What was advertised in a colonial American newspaper 250 years ago today?

“STRAYED off the Common at Savannah, A SORREL HORSE.”
In the late 1760s the Georgia Gazette did not have a standard format for the placement of advertisements in relation to other content. The publication followed a general rule that filling the final page with paid notices, but any additional advertisements could appear just about anywhere else in a standard four-page issue.
Consider the May 10, 1769, edition of the Georgia Gazette. Each page had a different configuration of news and advertising. No paid notices ran on the front page, just the masthead, news, and editorials. As usual, advertisements filled the last page, except for the colophon running across the bottom. It also served as an advertisement of sorts, advising readers of the services available at the printing office: “Hand-Bills, Advertisements, &c. printed at the shortest Notice.” Advertising also filled most of the third page. The Georgia Gazette had two columns per page. An editorial extended for half of the first column on the third page; advertisements accounted for the remainder of the column as well as the entire second column. The second page featured a more even division, with news in the column on the left and advertisements in the column on the right, along with the shipping news positioned at the bottom of that column.

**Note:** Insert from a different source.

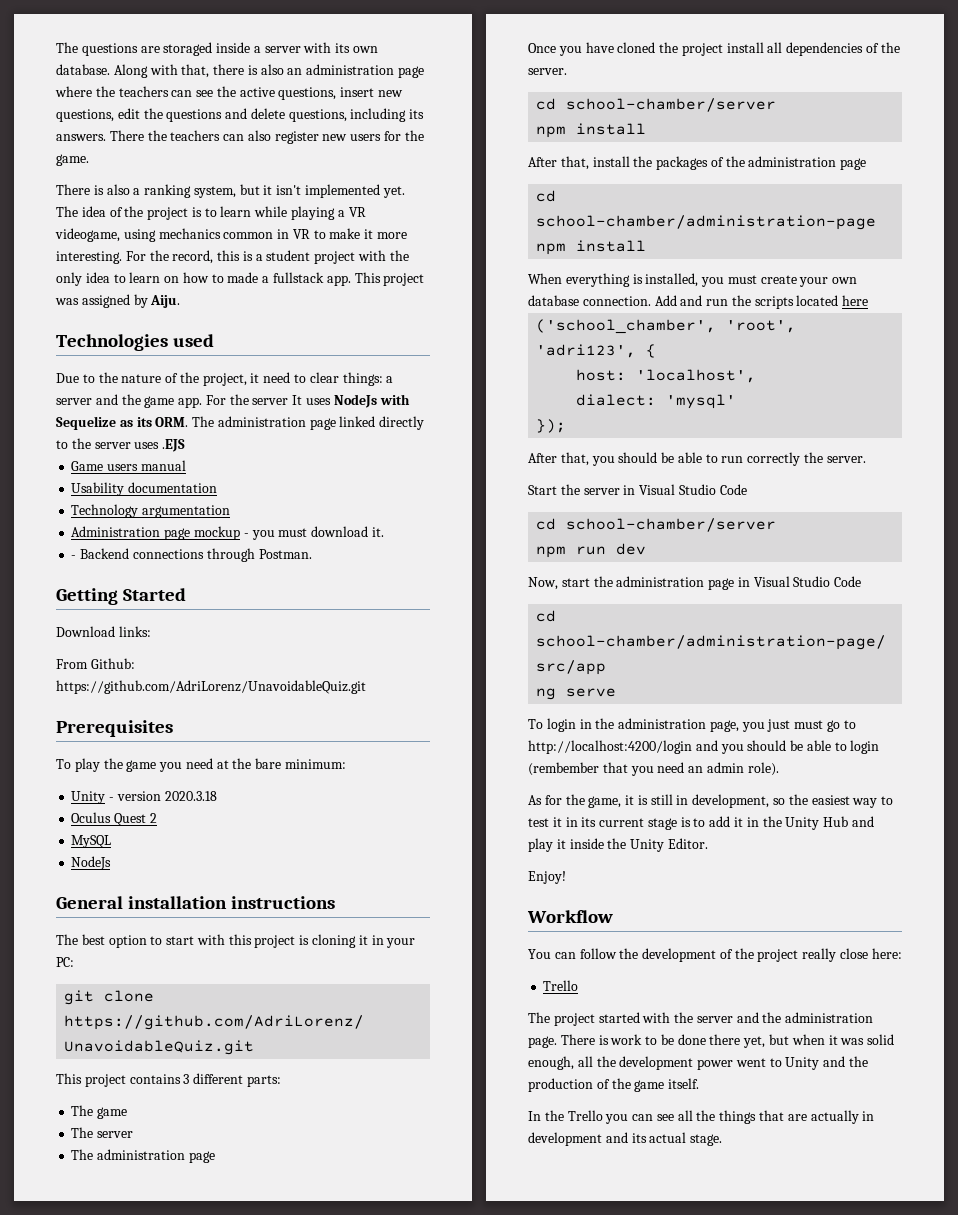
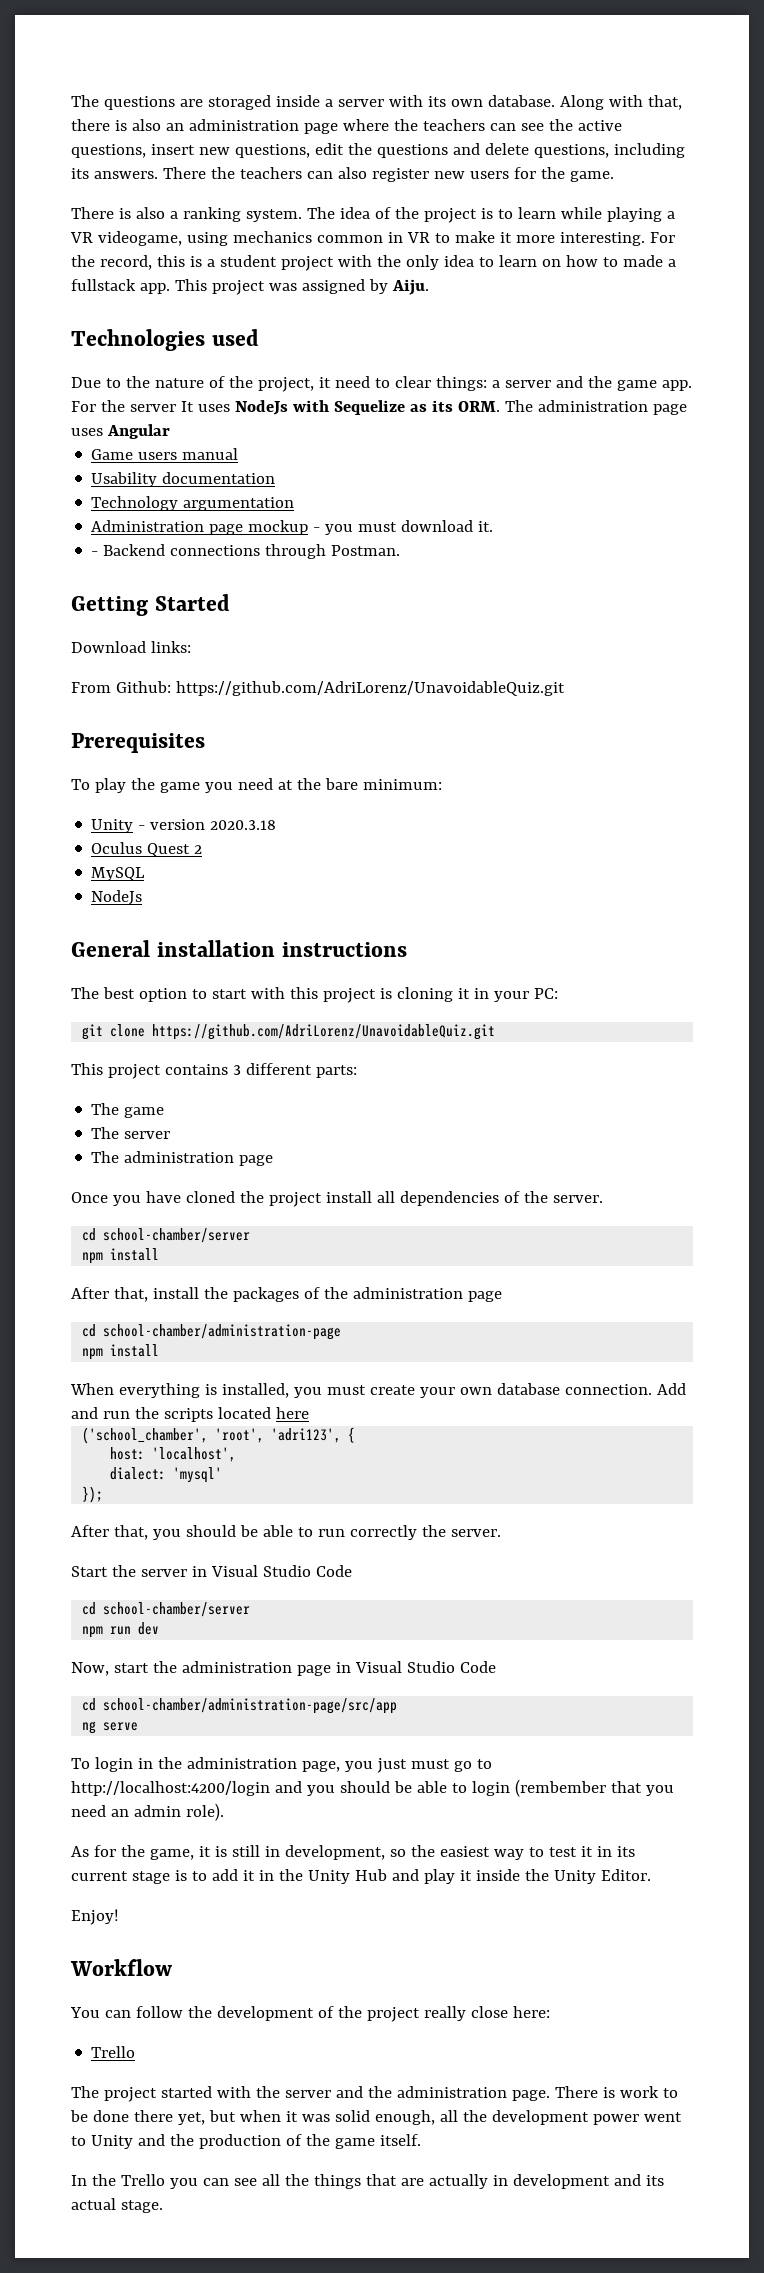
- There is also a ranking system, but it isn't implemented yet.
+ There is also a ranking system.
- For the server It uses NodeJs with Sequelize as its ORM. The administration page linked directly to the server uses .EJS
+ For the server It uses NodeJs with Sequelize as its ORM. The administration page uses Angular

One additional advertisement stood out from the rest of the content on the second page. It ran in the margin across the bottom, spanning both columns. In it, James Read described a horse that had strayed “off the Common at Savannah” and pledged that anyone who found the horse and returned it to him “shall be handsomely rewarded.” The format and placement indicates that Read likely submitted his advertisement to the printing office too late to have it integrated among the other content. Anxious for the return of his horse, Read may have negotiated for it to appear in the issue in any way possible; alternately, the printer may have devised this means of inserting it as a service. Either way, Read’s advertisement further demonstrates the Georgia Gazette’s flexible approach to positioning advertisements within its pages. At a glance, eighteenth-century newspapers may appear to be dense amalgamations of text, but the variations in the placement of news, advertising, and other content suggests that printers and compositors exercised creativity as they significantly altered the layout from issue to issue.